I am trying to do a re.split using a regex that is utilizing look-behinds. I want to split on newlines that aren't preceded by a \r. To complicate things, I also do NOT want to split on a \n if it's preceded by a certain substring: XYZ.
I can solve my problem by installing the regex module which lets me do variable width groups in my look behind. I'm trying to avoid installing anything, however.
My working regex looks like:
regex.split("(?<!(?:\r|XYZ))\n", s)
And an example string:
s = "DATA1\nDA\r\n \r\n \r\nTA2\nDA\r\nTA3\nDAXYZ\nTA4\nDATA5"

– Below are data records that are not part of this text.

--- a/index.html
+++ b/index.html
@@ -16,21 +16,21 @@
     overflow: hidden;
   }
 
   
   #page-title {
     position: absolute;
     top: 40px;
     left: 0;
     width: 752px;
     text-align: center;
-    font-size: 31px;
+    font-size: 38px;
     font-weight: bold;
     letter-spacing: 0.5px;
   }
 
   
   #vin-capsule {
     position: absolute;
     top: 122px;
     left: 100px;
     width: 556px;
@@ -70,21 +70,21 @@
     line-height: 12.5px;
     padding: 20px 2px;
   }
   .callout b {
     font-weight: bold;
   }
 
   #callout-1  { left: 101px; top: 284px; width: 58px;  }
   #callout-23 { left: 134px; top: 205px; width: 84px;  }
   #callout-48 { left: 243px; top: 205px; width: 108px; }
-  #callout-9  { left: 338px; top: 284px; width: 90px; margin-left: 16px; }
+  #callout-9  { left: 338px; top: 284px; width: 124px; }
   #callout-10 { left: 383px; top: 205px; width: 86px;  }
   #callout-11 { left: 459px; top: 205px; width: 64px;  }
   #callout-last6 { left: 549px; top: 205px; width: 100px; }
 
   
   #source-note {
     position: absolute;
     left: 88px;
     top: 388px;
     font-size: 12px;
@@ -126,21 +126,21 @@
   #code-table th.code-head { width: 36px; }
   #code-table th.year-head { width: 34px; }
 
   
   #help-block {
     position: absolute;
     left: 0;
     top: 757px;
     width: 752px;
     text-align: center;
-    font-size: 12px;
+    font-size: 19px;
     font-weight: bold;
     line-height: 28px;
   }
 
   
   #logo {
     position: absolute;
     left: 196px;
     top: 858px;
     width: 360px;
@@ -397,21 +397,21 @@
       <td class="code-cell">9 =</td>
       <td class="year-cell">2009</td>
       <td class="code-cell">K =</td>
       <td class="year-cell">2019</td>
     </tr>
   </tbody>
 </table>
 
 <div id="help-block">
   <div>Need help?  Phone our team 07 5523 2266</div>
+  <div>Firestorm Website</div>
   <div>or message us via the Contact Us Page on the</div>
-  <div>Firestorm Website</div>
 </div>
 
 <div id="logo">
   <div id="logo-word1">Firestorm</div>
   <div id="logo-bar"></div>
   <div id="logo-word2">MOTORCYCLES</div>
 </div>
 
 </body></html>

Which when split would look like:
['DATA1', 'DA\r\n \r\n \r\nTA2', 'DA\r\nTA3', 'DAXYZ\nTA4', 'DATA5']
My closest non-working expression without the regex module:
re.split("(?<!(?:..\r|XYZ))\n", s)
But this split results in:
['DATA1', 'DA\r\n \r', ' \r', 'TA2', 'DA\r\nTA3', 'DAXYZ\nTA4', 'DATA5']

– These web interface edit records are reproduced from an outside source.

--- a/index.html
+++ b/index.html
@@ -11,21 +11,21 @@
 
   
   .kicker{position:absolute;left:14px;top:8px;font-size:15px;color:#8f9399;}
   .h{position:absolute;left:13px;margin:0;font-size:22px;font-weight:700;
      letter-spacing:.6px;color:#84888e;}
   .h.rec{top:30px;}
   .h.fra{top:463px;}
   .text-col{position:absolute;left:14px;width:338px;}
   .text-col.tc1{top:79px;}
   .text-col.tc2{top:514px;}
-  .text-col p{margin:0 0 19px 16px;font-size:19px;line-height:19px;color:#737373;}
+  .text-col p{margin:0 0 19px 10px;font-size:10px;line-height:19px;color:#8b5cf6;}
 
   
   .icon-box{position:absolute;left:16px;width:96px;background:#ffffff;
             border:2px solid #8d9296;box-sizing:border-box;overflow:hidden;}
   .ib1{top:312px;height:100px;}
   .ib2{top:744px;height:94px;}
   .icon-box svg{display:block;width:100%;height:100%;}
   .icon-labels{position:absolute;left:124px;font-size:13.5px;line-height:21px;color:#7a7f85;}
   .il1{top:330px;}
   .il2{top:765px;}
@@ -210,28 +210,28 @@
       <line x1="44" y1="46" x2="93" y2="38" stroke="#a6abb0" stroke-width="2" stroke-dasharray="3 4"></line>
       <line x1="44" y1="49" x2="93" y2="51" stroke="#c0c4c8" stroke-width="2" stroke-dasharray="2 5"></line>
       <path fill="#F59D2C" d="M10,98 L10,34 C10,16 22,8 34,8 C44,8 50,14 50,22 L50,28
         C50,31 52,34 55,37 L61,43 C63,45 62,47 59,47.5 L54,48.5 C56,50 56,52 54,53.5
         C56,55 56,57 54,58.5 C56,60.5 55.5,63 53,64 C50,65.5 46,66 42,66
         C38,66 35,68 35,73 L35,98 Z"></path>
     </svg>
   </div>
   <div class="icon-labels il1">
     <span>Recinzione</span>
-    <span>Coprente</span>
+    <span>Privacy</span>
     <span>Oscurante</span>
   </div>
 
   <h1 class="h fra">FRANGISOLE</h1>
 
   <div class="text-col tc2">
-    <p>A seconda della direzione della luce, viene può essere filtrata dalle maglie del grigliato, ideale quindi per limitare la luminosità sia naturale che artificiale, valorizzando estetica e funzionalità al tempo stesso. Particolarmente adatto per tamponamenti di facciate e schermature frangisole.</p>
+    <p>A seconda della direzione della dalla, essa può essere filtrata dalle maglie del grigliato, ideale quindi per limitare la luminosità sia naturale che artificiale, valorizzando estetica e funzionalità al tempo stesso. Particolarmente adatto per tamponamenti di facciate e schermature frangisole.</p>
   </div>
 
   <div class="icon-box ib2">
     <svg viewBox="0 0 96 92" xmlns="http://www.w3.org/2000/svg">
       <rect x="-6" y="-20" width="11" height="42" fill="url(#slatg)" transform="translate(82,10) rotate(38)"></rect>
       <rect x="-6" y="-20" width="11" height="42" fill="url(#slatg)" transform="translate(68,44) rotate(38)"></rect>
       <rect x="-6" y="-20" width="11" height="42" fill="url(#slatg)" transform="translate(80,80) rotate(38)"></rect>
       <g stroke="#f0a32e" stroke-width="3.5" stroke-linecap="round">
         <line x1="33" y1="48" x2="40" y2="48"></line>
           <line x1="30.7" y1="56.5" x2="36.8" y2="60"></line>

And this I don't understand. From what I understand about look behinds, this last expression should work. Any idea how to accomplish this with the base re module?
You can use:
>>> re.split(r"(?<!\r)(?<!XYZ)\n", s)
['DATA1', 'DA\r\n \r\n \r\nTA2', 'DA\r\nTA3', 'DAXYZ\nTA4', 'DATA5']
Here we have broken your lookbehind assertions into two assertions:
(?<!\r) # previous char is not \r
(?<!XYZ) # previous text is not XYZ
Python regex engine won't allow (?<!(?:\r|XYZ))
in lookbehind due to this error
error: look-behind requires fixed-width pattern